-------- DATA SHOWN --------
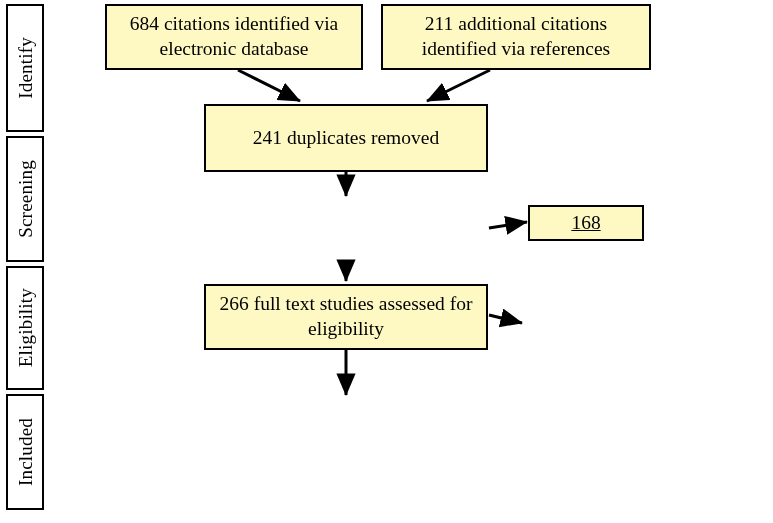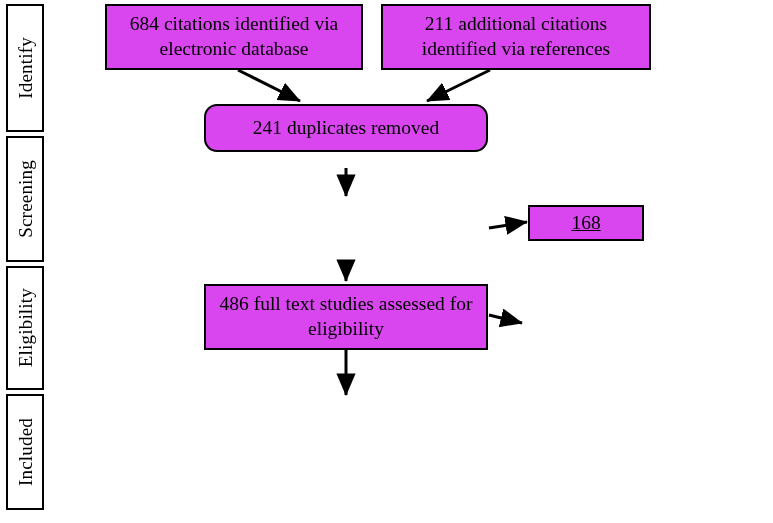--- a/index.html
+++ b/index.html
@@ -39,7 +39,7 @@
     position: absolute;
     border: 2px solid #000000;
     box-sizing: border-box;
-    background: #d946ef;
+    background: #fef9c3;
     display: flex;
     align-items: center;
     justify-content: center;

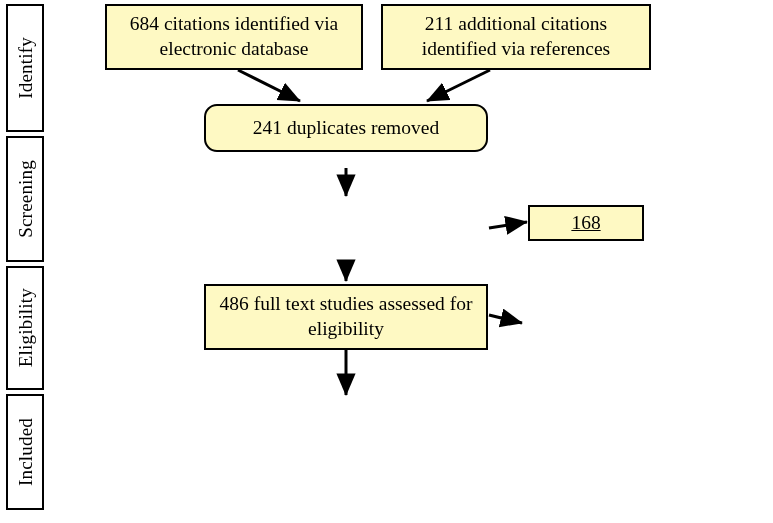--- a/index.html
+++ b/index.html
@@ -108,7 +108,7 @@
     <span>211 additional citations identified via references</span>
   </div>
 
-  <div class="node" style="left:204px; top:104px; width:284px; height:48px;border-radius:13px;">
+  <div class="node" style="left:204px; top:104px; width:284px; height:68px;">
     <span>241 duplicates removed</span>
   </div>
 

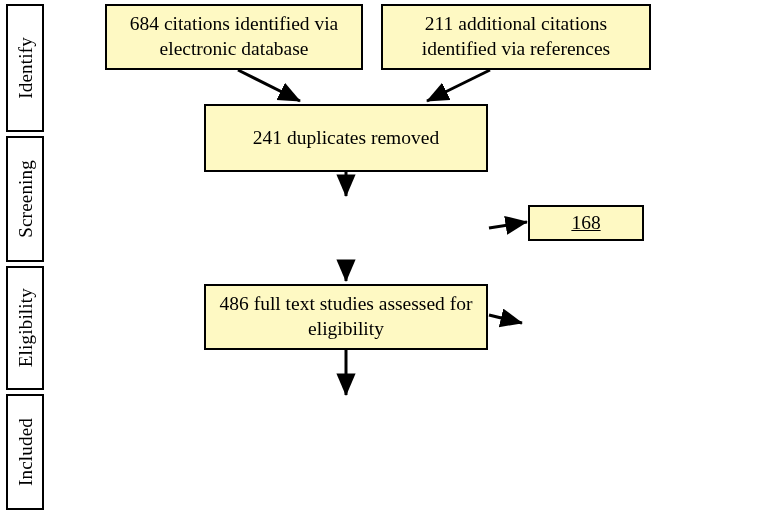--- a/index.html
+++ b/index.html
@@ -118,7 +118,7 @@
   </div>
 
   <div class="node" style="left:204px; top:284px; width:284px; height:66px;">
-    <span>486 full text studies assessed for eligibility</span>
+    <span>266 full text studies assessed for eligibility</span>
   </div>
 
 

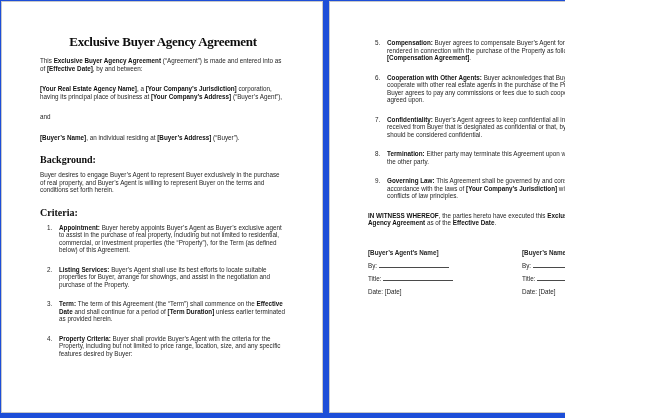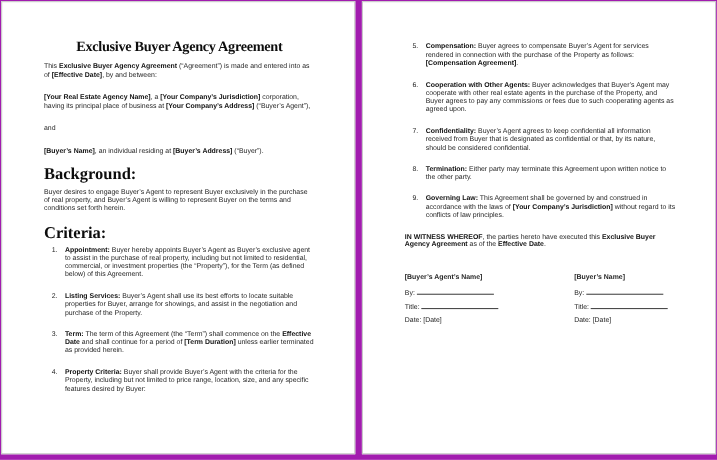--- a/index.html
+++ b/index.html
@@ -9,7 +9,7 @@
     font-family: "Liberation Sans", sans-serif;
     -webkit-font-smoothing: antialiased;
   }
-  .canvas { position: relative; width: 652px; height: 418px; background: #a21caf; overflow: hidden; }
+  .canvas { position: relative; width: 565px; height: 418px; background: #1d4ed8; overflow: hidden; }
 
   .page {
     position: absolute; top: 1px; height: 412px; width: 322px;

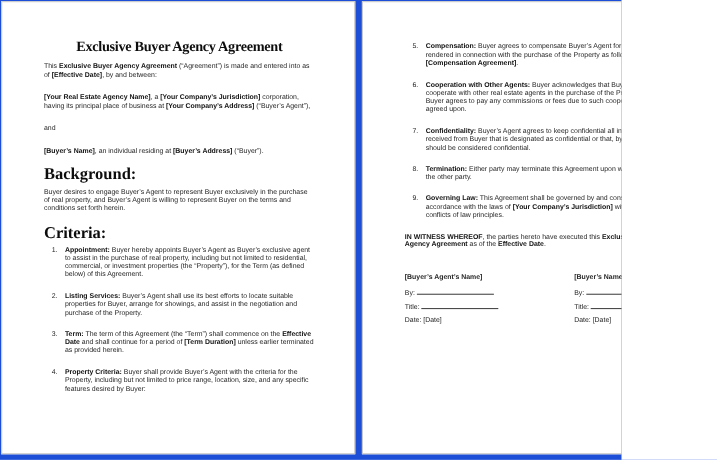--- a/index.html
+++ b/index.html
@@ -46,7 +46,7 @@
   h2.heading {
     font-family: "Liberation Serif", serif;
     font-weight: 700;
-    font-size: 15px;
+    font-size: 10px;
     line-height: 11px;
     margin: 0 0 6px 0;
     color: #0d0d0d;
--------
ABOUT THIS TASK: Set down the whole listing exactly as given, except for the pictures.

ANSWER TO THIS PROBLEM:
--- a/index.html
+++ b/index.html
@@ -39,7 +39,7 @@
     position: absolute;
     border: 2px solid #000000;
     box-sizing: border-box;
-    background: #d946ef;
+    background: #fef9c3;
     display: flex;
     align-items: center;
     justify-content: center;

--- a/index.html
+++ b/index.html
@@ -108,7 +108,7 @@
     <span>211 additional citations identified via references</span>
   </div>
 
-  <div class="node" style="left:204px; top:104px; width:284px; height:48px;border-radius:13px;">
+  <div class="node" style="left:204px; top:104px; width:284px; height:68px;">
     <span>241 duplicates removed</span>
   </div>
 

--- a/index.html
+++ b/index.html
@@ -118,7 +118,7 @@
   </div>
 
   <div class="node" style="left:204px; top:284px; width:284px; height:66px;">
-    <span>486 full text studies assessed for eligibility</span>
+    <span>266 full text studies assessed for eligibility</span>
   </div>
 
 

--- a/index.html
+++ b/index.html
@@ -9,7 +9,7 @@
     font-family: "Liberation Sans", sans-serif;
     -webkit-font-smoothing: antialiased;
   }
-  .canvas { position: relative; width: 652px; height: 418px; background: #a21caf; overflow: hidden; }
+  .canvas { position: relative; width: 565px; height: 418px; background: #1d4ed8; overflow: hidden; }
 
   .page {
     position: absolute; top: 1px; height: 412px; width: 322px;

--- a/index.html
+++ b/index.html
@@ -46,7 +46,7 @@
   h2.heading {
     font-family: "Liberation Serif", serif;
     font-weight: 700;
-    font-size: 15px;
+    font-size: 10px;
     line-height: 11px;
     margin: 0 0 6px 0;
     color: #0d0d0d;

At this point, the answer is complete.